WHAT THE TASK REQUIRES: Repeat the entries below exactly as they appear, with no pictures.

(DATA FOR THIS EXERCISE begins)

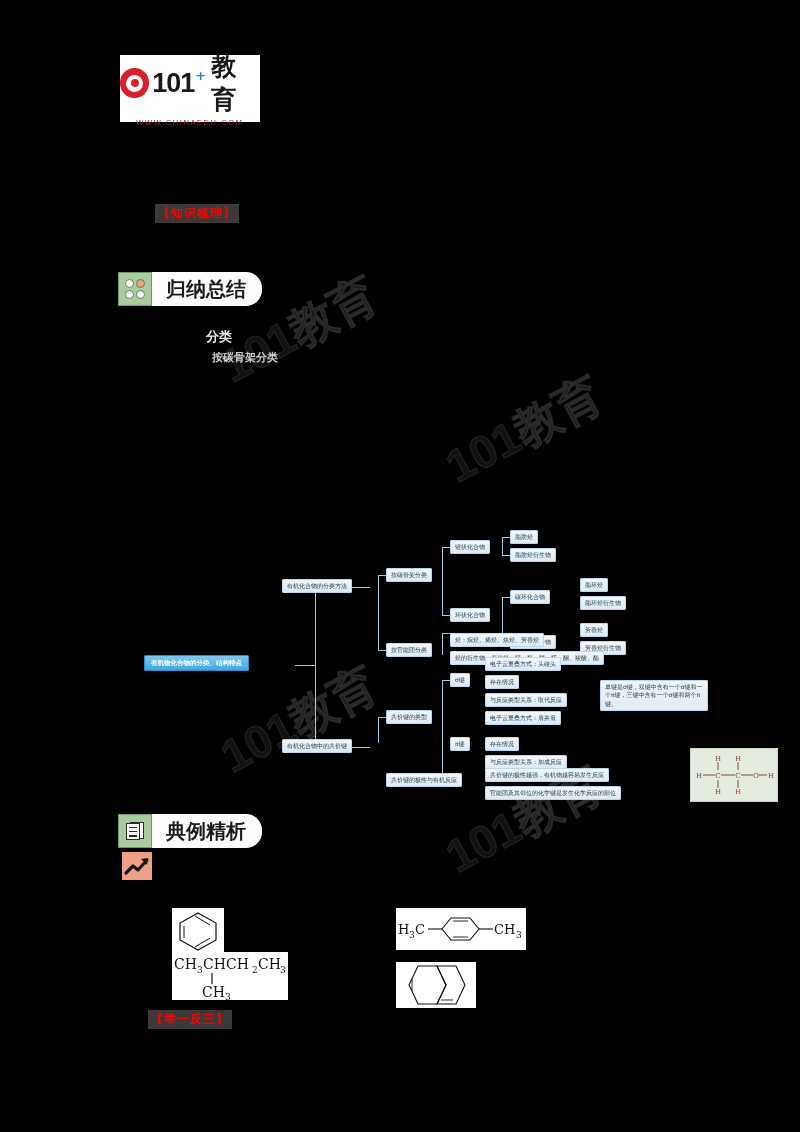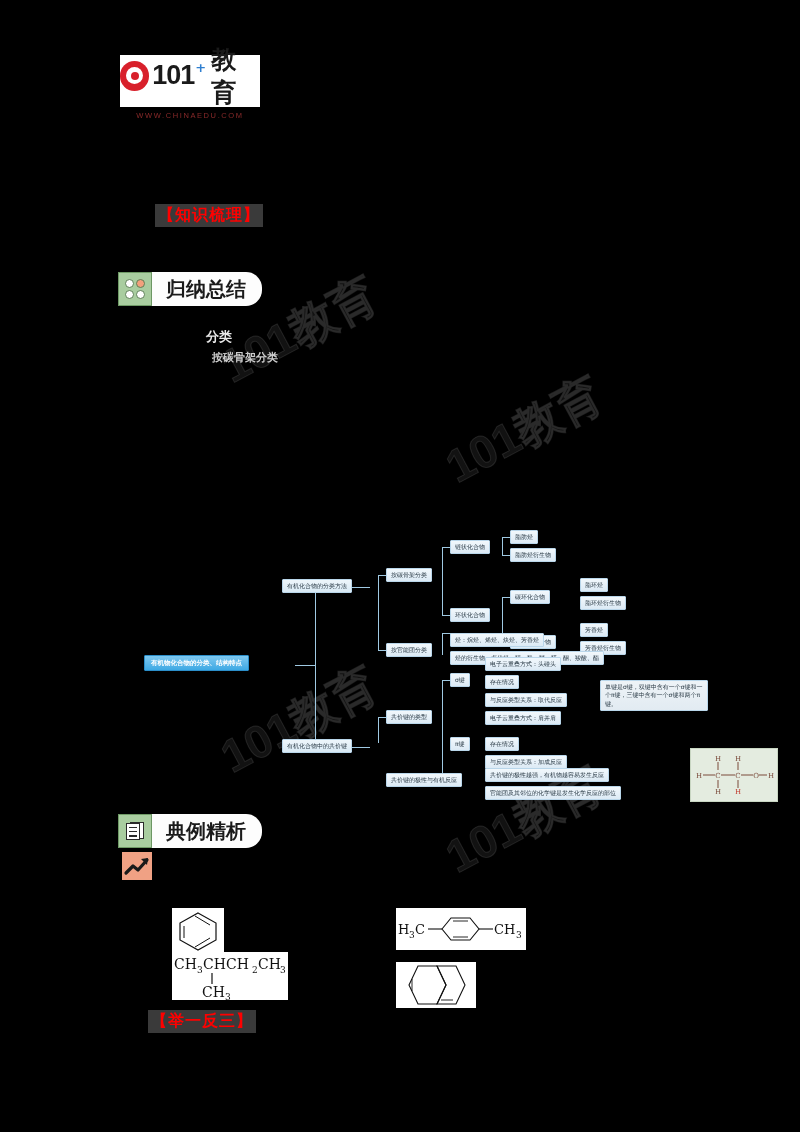--- a/index.html
+++ b/index.html
@@ -10,7 +10,7 @@
   #page{position:absolute;left:0;top:0;width:800px;height:1132px;background:#000;}
 
   
-  #logo-box{position:absolute;left:120px;top:55px;width:140px;height:52px;background:#ffffff;
+  #logo-box{position:absolute;left:120px;top:55px;width:140px;height:67px;background:#ffffff;
             display:flex;flex-direction:column;align-items:center;justify-content:center;}
   #logo-row{display:flex;align-items:center;gap:3px;}
   .logo-mark{width:30px;height:30px;border-radius:50%;background:#d8202b;position:relative;

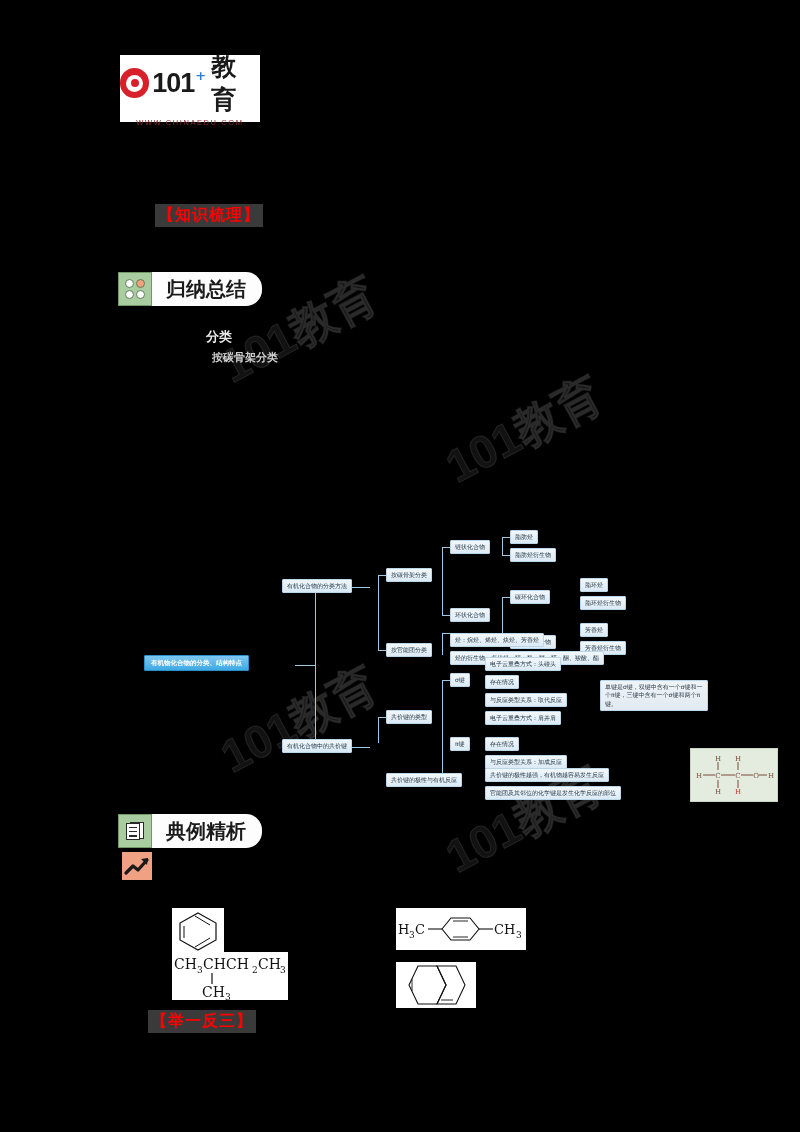--- a/index.html
+++ b/index.html
@@ -25,7 +25,7 @@
   #logo-url{font-size:7.5px;color:#8a2a2a;letter-spacing:1.6px;margin-top:2px;font-family:"Liberation Sans",sans-serif;}
 
   
-  .red-head{position:absolute;font-size:16px;font-weight:bold;color:#ff0000;
+  .red-head{position:absolute;font-size:12px;font-weight:bold;color:#ff0000;
             background:#3a3a3a;padding:1px 3px;letter-spacing:1px;filter:blur(0.4px);}
   #red-head-1{left:155px;top:204px;}
   #red-head-2{left:148px;top:1010px;}

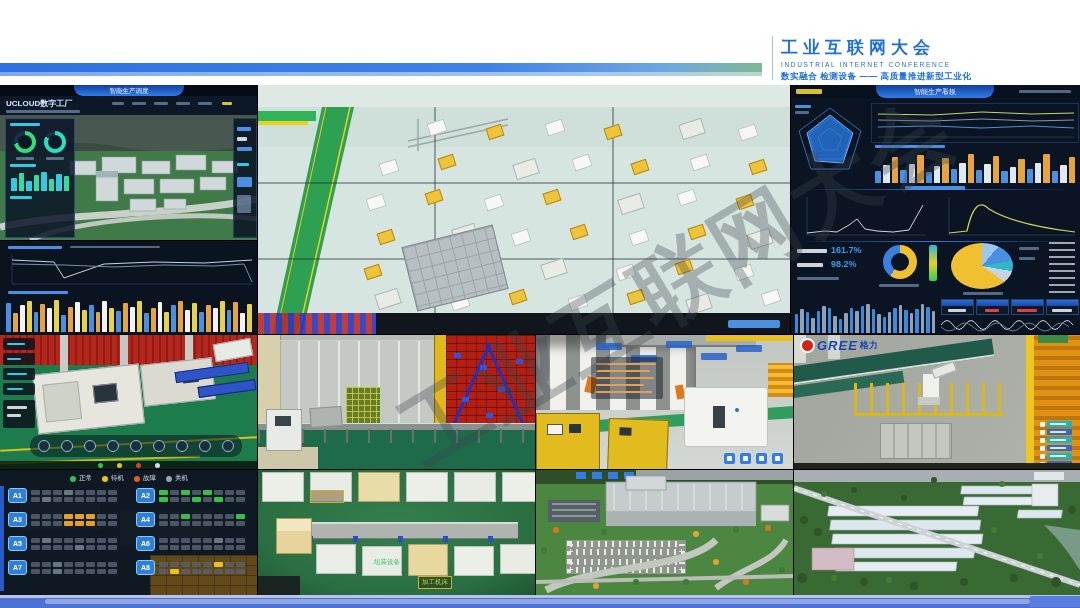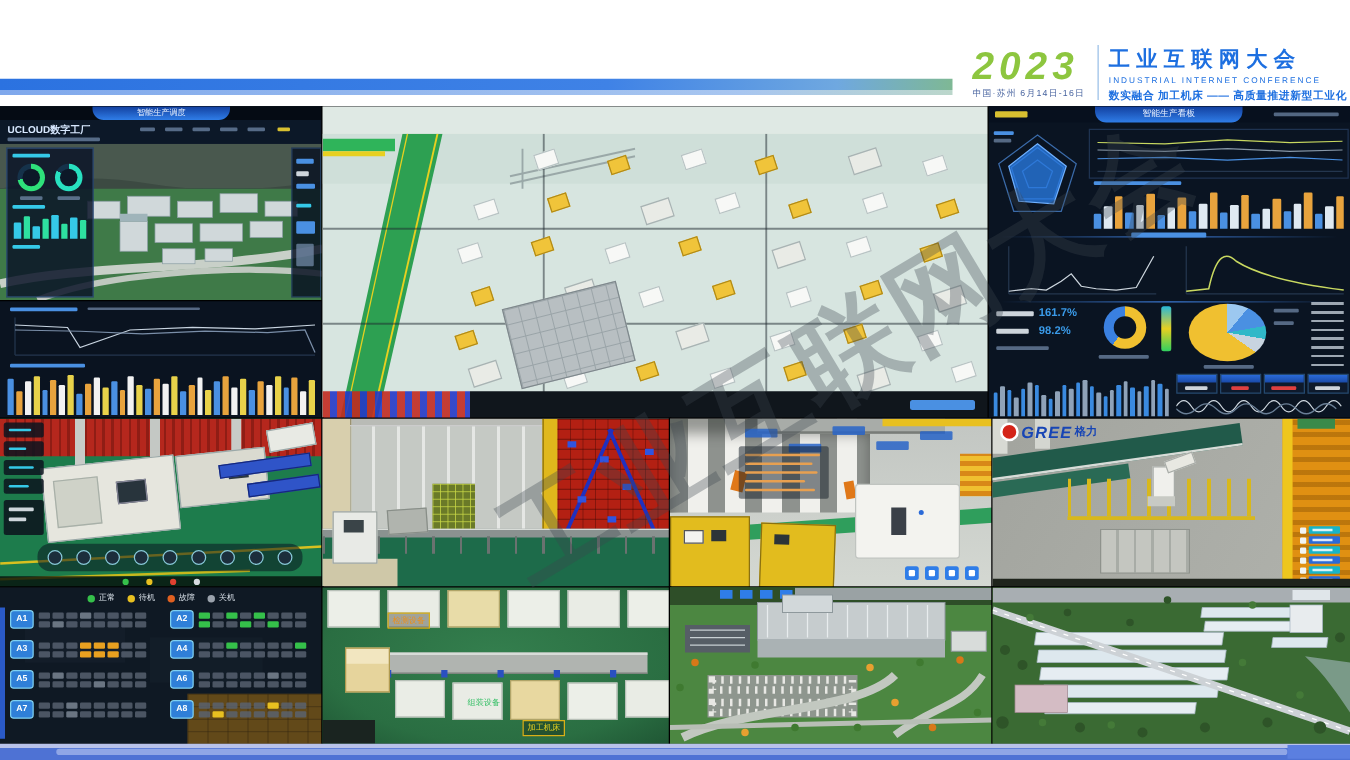--- a/index.html
+++ b/index.html
@@ -74,10 +74,6 @@
     <div class="title-bar"></div>
     <div class="title-bar2"></div>
     <div class="conf">
-      <div>
-        <div class="conf-year">2023</div>
-        <div class="conf-venue">中国·苏州  6月14日-16日</div>
-      </div>
       <div class="conf-div"></div>
       <div>
         <div class="conf-cn">工业互联网大会</div>

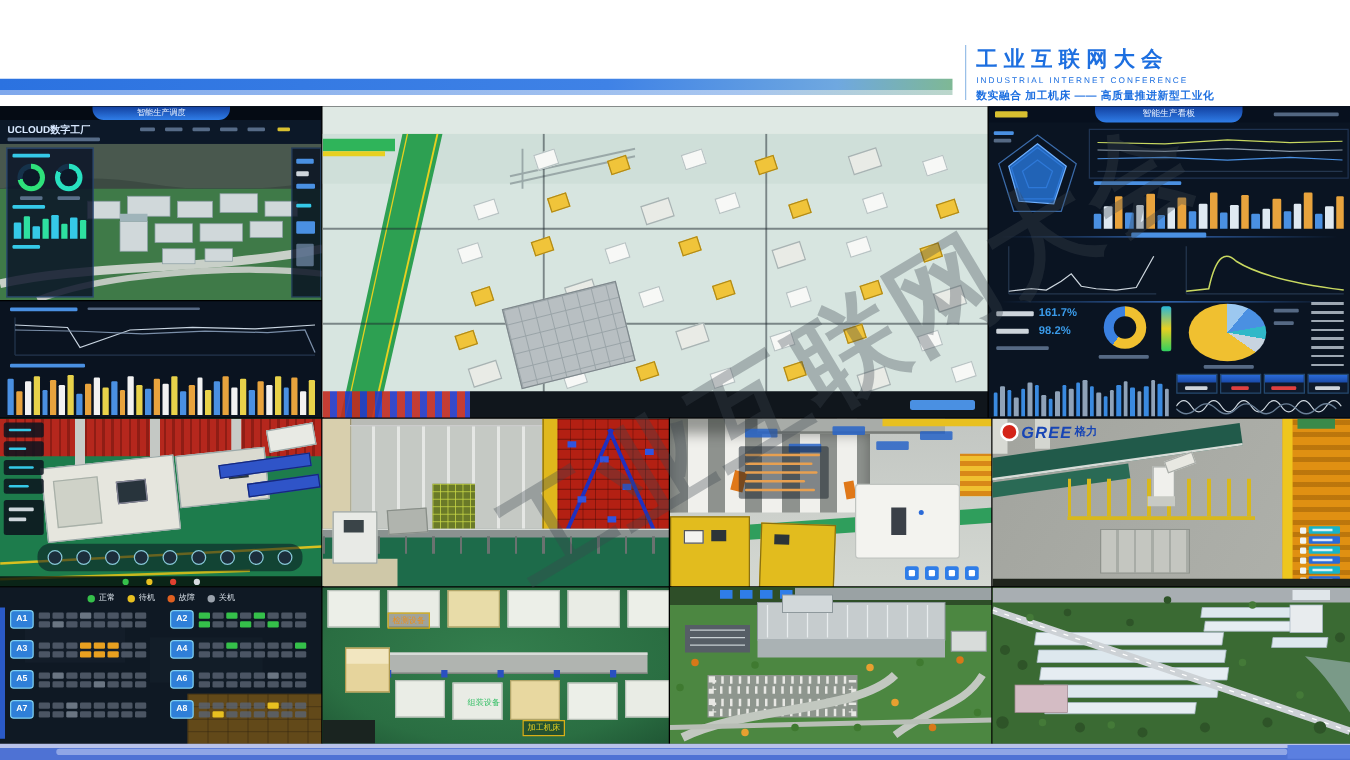--- a/index.html
+++ b/index.html
@@ -78,7 +78,7 @@
       <div>
         <div class="conf-cn">工业互联网大会</div>
         <div class="conf-en">INDUSTRIAL INTERNET CONFERENCE</div>
-        <div class="conf-tag">数实融合  加工机床 —— 高质量推进新型工业化</div>
+        <div class="conf-tag">数实融合  检测设备 —— 高质量推进新型工业化</div>
       </div>
     </div>
   </div>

(DATA FOR THIS EXERCISE ends)

EXERCISE RESULT:
--- a/index.html
+++ b/index.html
@@ -10,7 +10,7 @@
   #page{position:absolute;left:0;top:0;width:800px;height:1132px;background:#000;}
 
   
-  #logo-box{position:absolute;left:120px;top:55px;width:140px;height:52px;background:#ffffff;
+  #logo-box{position:absolute;left:120px;top:55px;width:140px;height:67px;background:#ffffff;
             display:flex;flex-direction:column;align-items:center;justify-content:center;}
   #logo-row{display:flex;align-items:center;gap:3px;}
   .logo-mark{width:30px;height:30px;border-radius:50%;background:#d8202b;position:relative;

--- a/index.html
+++ b/index.html
@@ -25,7 +25,7 @@
   #logo-url{font-size:7.5px;color:#8a2a2a;letter-spacing:1.6px;margin-top:2px;font-family:"Liberation Sans",sans-serif;}
 
   
-  .red-head{position:absolute;font-size:16px;font-weight:bold;color:#ff0000;
+  .red-head{position:absolute;font-size:12px;font-weight:bold;color:#ff0000;
             background:#3a3a3a;padding:1px 3px;letter-spacing:1px;filter:blur(0.4px);}
   #red-head-1{left:155px;top:204px;}
   #red-head-2{left:148px;top:1010px;}

--- a/index.html
+++ b/index.html
@@ -74,10 +74,6 @@
     <div class="title-bar"></div>
     <div class="title-bar2"></div>
     <div class="conf">
-      <div>
-        <div class="conf-year">2023</div>
-        <div class="conf-venue">中国·苏州  6月14日-16日</div>
-      </div>
       <div class="conf-div"></div>
       <div>
         <div class="conf-cn">工业互联网大会</div>

--- a/index.html
+++ b/index.html
@@ -78,7 +78,7 @@
       <div>
         <div class="conf-cn">工业互联网大会</div>
         <div class="conf-en">INDUSTRIAL INTERNET CONFERENCE</div>
-        <div class="conf-tag">数实融合  加工机床 —— 高质量推进新型工业化</div>
+        <div class="conf-tag">数实融合  检测设备 —— 高质量推进新型工业化</div>
       </div>
     </div>
   </div>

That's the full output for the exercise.